Y apretó el gatillo. Pero la bala nunca alcanzó a Jane. Sin nada que la frenara, atravesó el aire y se estrelló contra el cristal de una de las fotografías que colgaban de la pared, justo la que se encontraba a la altura del corazón de la anciana. Al recibir el impacto de la bala, el cristal se resquebrajó, y ya no resultó tan fácil ver a Wells y a su esposa subidos a aquella barquita, él remando sonriente y ella sentada a su espalda, mirándole con infinito afecto, como si el mundo no fuera más que lo que podían ver y tocar, y tuvieran toda la vida para disfrutarlo juntos, siempre juntos.
El Ejecutor 2087V acabó de leer y dejó los papeles sobre la mesa. Permaneció inmóvil, y su hierática figura, que había sido modelada con la primera oscuridad que envolvió el mundo, se hizo una con las sombras.
Al poco, oyó cómo una llave hurgaba con torpeza en la cerradura de la puerta de entrada, pero no se movió. Se limitó a seguir los movimientos de su víctima con sus sensores auditivos: la oyó abrir la puerta, encender el candil que estaba junto a la entrada, dirigirse despacio hacia la cocina, abrir la despensa y guardar su exigua compra, y finalmente le llegó el canturreo de sus débiles pasos subiendo la escalera que conducía a la planta superior, donde se encontraba el dormitorio y el pequeño gabinete, con la muerte dentro. Después de remontar la escalera, los pasos se dirigieron hacia el dormitorio, pero de repente se detuvieron. El Ejecutor comprendió que el latente acababa de reparar en la puerta entornada del gabinete. Hubo unos segundos de silencio, en los que el despiadado asesino percibió en sus circuitos el miedo de su víctima. ¿Había cerrado la puerta de su despacho o la había dejado así?, estaría pensando, paralizada en mitad del pasillo. Entonces oyó de nuevo sus pasos, más lentos si cabe, acercándose con cautela hacia donde él se hallaba, disuelto en la negrura. Una línea de claridad se filtró en el gabinete cuando su víctima se detuvo ante la entrada.
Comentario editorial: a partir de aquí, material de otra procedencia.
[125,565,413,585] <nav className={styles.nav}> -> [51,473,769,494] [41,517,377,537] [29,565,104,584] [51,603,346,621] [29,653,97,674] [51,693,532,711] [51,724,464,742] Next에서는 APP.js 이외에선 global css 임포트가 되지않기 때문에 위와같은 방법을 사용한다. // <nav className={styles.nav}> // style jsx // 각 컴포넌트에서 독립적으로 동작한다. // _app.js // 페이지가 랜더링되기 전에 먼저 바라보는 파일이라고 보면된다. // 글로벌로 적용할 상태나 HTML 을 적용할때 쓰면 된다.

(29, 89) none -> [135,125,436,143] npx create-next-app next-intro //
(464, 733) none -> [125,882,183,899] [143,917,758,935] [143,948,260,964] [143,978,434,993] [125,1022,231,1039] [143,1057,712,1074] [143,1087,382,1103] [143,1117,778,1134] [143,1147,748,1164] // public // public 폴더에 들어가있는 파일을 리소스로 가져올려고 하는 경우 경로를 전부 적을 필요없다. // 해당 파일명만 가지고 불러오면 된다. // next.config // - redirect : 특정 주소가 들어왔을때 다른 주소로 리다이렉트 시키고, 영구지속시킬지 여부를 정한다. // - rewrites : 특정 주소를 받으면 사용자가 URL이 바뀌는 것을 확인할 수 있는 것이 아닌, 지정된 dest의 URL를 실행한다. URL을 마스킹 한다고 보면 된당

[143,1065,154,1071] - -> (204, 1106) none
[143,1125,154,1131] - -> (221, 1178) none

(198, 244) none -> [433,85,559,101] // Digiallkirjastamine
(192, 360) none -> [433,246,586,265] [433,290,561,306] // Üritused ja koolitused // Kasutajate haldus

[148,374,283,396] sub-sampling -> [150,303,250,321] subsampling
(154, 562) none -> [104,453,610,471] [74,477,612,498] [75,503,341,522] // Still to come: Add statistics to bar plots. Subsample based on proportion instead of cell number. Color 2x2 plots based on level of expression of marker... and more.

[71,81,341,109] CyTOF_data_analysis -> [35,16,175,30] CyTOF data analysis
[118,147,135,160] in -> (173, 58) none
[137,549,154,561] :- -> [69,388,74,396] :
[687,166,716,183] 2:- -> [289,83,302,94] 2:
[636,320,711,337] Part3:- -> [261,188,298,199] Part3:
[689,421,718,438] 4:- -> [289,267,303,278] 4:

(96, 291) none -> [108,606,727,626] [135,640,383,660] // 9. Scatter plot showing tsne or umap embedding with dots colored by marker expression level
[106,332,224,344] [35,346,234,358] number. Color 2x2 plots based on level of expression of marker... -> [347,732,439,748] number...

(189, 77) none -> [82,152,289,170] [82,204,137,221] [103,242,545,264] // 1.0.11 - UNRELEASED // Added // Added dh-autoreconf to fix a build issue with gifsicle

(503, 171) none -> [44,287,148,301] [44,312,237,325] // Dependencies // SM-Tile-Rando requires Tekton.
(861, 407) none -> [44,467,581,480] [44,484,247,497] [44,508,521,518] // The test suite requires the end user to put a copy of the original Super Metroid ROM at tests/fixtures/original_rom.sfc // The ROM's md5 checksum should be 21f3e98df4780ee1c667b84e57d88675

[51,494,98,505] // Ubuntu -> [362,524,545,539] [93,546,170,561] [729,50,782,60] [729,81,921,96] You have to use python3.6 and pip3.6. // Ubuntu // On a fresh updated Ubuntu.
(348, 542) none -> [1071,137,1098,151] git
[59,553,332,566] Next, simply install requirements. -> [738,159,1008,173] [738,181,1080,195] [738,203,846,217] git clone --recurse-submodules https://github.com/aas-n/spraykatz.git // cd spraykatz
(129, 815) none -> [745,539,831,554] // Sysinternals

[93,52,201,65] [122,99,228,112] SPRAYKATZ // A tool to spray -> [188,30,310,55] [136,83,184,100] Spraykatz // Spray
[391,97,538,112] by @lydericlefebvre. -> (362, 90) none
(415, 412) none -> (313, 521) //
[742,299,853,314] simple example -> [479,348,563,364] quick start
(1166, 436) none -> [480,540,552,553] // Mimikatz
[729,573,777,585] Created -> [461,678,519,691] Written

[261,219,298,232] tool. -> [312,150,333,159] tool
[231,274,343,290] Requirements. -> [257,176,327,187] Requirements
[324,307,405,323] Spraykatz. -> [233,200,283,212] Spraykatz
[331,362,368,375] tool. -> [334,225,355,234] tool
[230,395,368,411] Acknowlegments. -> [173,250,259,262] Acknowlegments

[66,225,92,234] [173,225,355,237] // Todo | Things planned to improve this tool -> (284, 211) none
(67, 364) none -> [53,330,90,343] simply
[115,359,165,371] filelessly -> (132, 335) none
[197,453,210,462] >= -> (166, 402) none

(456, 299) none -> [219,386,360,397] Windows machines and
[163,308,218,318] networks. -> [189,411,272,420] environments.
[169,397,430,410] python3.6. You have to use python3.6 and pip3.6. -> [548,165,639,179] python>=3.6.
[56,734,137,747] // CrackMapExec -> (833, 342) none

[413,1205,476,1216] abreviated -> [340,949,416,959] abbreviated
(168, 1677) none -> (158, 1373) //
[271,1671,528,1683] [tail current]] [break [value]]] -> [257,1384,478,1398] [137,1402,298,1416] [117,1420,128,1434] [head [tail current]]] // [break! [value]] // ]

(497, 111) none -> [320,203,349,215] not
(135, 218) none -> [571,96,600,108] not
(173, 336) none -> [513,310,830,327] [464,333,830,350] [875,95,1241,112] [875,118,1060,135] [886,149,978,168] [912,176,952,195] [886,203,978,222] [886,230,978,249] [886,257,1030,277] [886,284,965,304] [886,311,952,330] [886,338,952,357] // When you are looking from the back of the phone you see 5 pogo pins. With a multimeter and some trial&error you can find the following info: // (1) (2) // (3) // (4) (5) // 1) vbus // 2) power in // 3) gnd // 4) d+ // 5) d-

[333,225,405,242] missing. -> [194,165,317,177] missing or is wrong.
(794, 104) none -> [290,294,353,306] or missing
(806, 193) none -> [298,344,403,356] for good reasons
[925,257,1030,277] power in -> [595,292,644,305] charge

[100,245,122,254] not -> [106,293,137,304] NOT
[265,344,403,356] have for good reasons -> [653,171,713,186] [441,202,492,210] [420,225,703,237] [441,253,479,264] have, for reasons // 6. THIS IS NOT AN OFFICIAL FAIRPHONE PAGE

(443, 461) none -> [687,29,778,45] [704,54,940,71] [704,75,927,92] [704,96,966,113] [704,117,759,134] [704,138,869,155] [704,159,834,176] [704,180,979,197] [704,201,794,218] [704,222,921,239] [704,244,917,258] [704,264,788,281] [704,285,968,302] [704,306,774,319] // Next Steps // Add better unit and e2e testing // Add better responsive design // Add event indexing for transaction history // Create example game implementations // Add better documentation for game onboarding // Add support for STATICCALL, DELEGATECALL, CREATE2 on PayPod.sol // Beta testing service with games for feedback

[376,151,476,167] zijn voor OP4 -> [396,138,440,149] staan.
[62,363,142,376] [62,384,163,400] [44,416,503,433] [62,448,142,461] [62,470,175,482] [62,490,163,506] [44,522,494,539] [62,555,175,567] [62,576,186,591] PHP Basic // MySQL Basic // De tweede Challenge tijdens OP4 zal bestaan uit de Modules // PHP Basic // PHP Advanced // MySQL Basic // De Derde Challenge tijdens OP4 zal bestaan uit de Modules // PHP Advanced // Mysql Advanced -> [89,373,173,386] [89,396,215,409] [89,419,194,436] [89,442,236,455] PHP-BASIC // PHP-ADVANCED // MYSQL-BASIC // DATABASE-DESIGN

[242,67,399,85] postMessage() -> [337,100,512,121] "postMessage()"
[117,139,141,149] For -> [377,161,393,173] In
Pese a que fue un sonido casi inaudible, el Ejecutor oyó que apoyaba una mano en la puerta y la empujaba despacio, permitiendo que el resplandor del candil esculpiera uno a uno, casi por orden alfabético, los muebles del gabinete, incluida la enorme silueta que la esperaba sentada en la silla. El Ejecutor se levantó entonces, alto y oscuro como un arcángel de la muerte, y víctima y verdugo se miraron durante unos segundos, reconociéndose. El Ejecutor acarició su bastón casi imperceptiblemente, cuando la señora Lansbury dijo:
—Ya que ha entrado en mi casa de esta forma, espero que al menos tenga la amabilidad de tomar una taza de té conmigo antes de matarme.